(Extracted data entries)
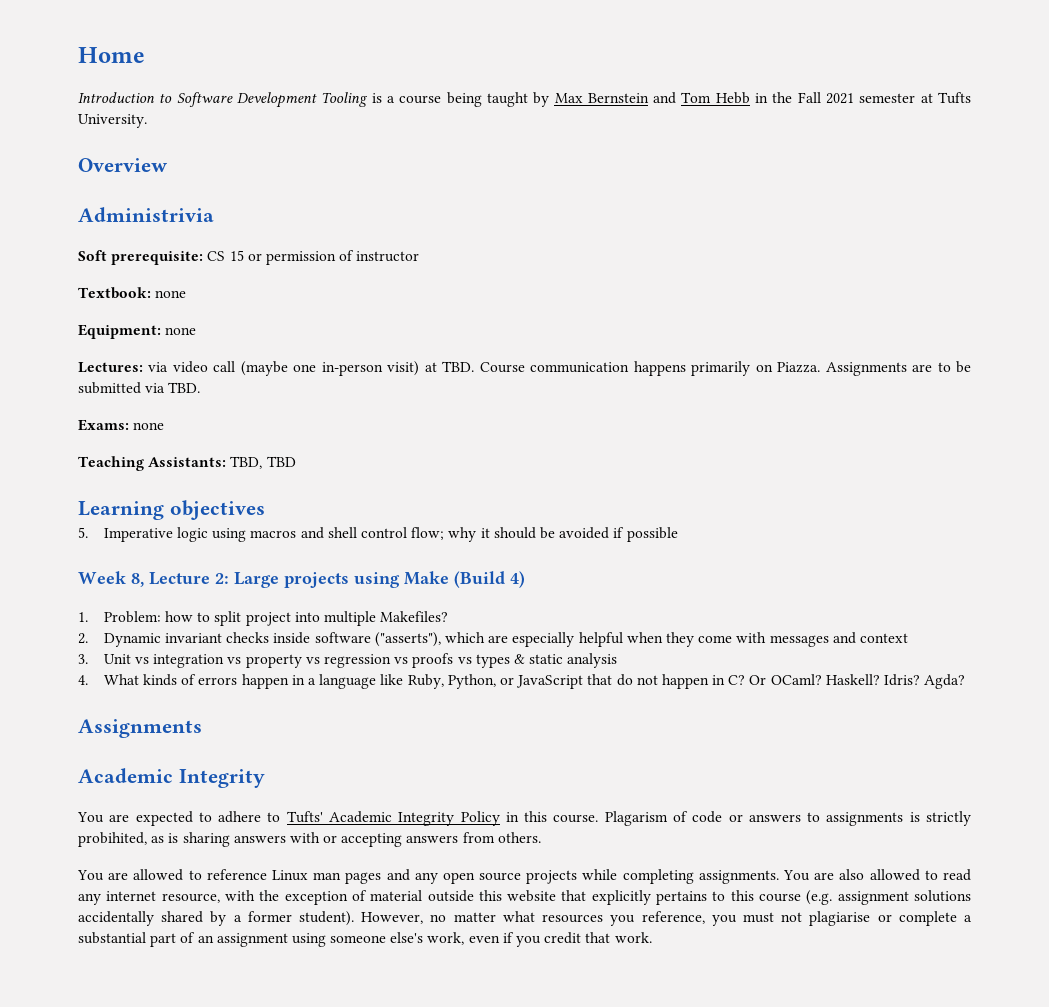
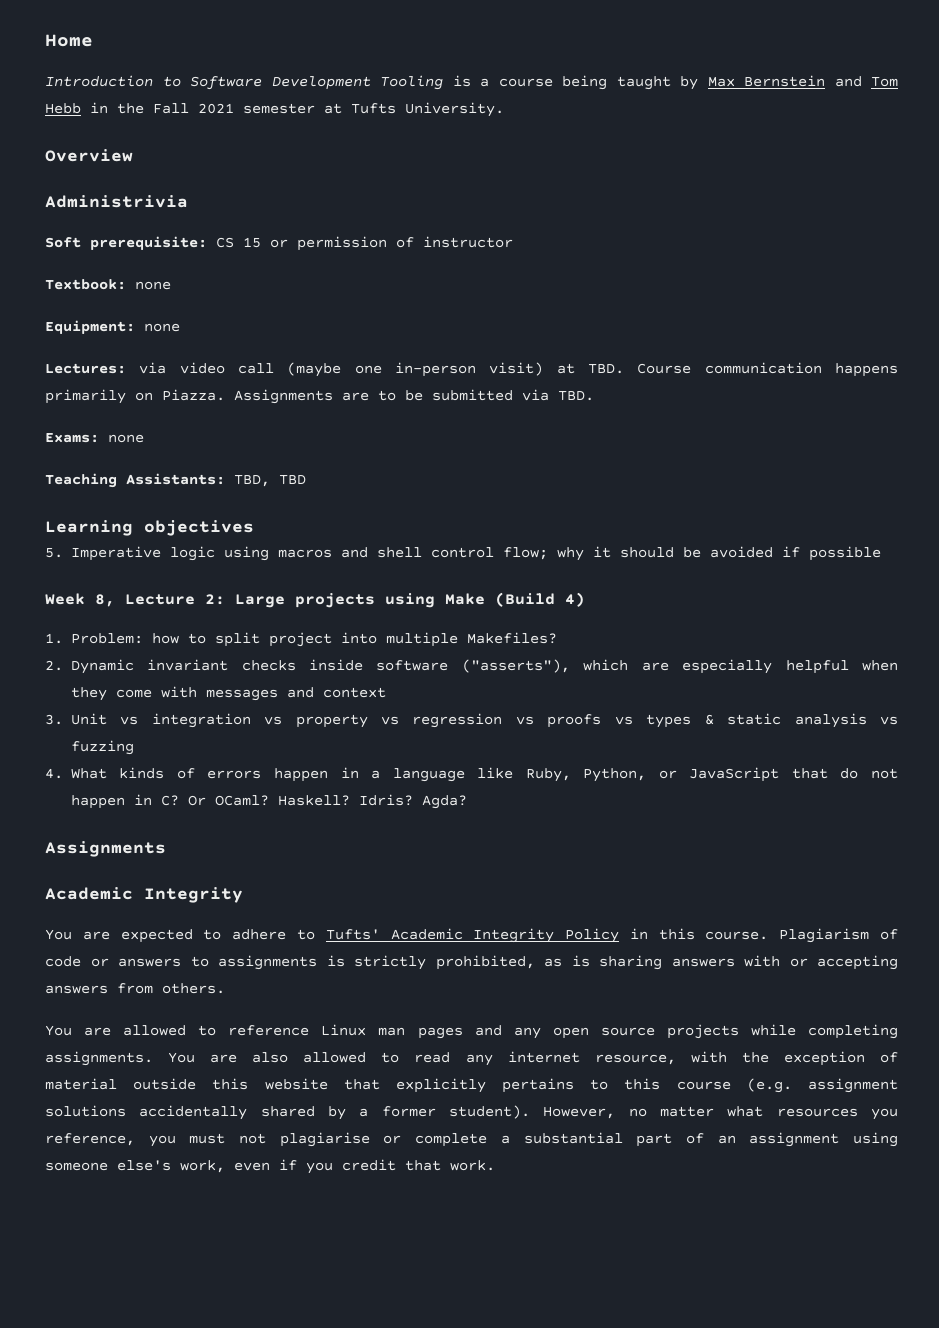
- 3. Unit vs integration vs property vs regression vs proofs vs types & static analysis
+ 3. Unit vs integration vs property vs regression vs proofs vs types & static analysis vs fuzzing
- Plagarism of code or answers to assignments is strictly probihited, as is sharing answers with or accepting answers from others.
+ Plagiarism of code or answers to assignments is strictly prohibited, as is sharing answers with or accepting answers from others.

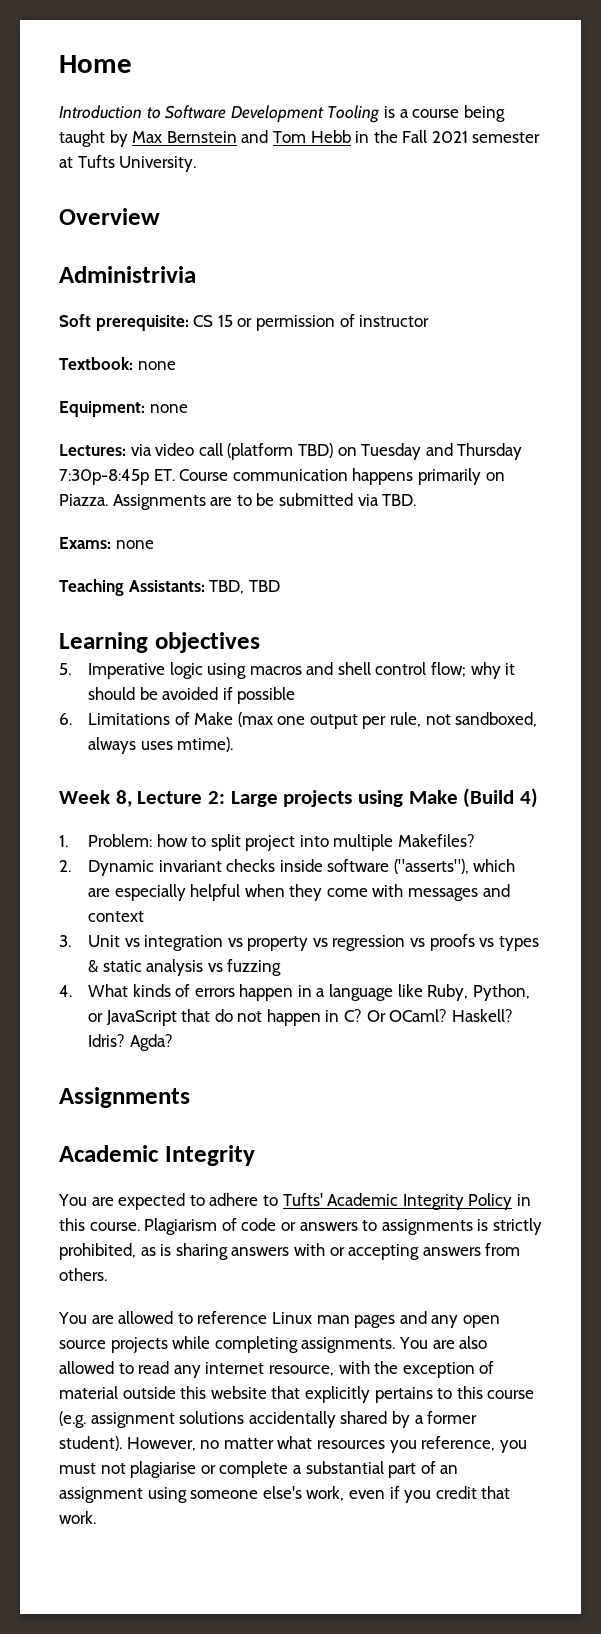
- Lectures: via video call (maybe one in-person visit) at TBD. Course communication happens primarily on Piazza.
+ Lectures: via video call (platform TBD) on Tuesday and Thursday 7:30p-8:45p ET. Course communication happens primarily on Piazza.
+ 6. Limitations of Make (max one output per rule, not sandboxed, always uses mtime).

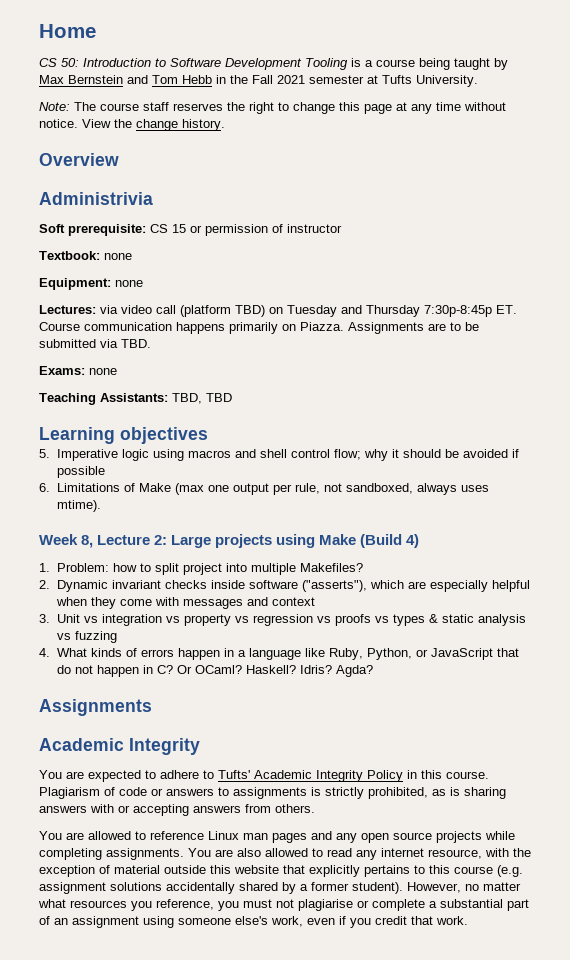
- Introduction to Software Development Tooling is a course being taught by Max Bernstein and Tom Hebb in the Fall 2021 semester at Tufts University.
+ CS 50: Introduction to Software Development Tooling is a course being taught by Max Bernstein and Tom Hebb in the Fall 2021 semester at Tufts University.
+ Note: The course staff reserves the right to change this page at any time without notice. View the change history.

Directions for this task: Count the lines of the data that hold the string "analysis". The answer should be that number alone.

Response area: 2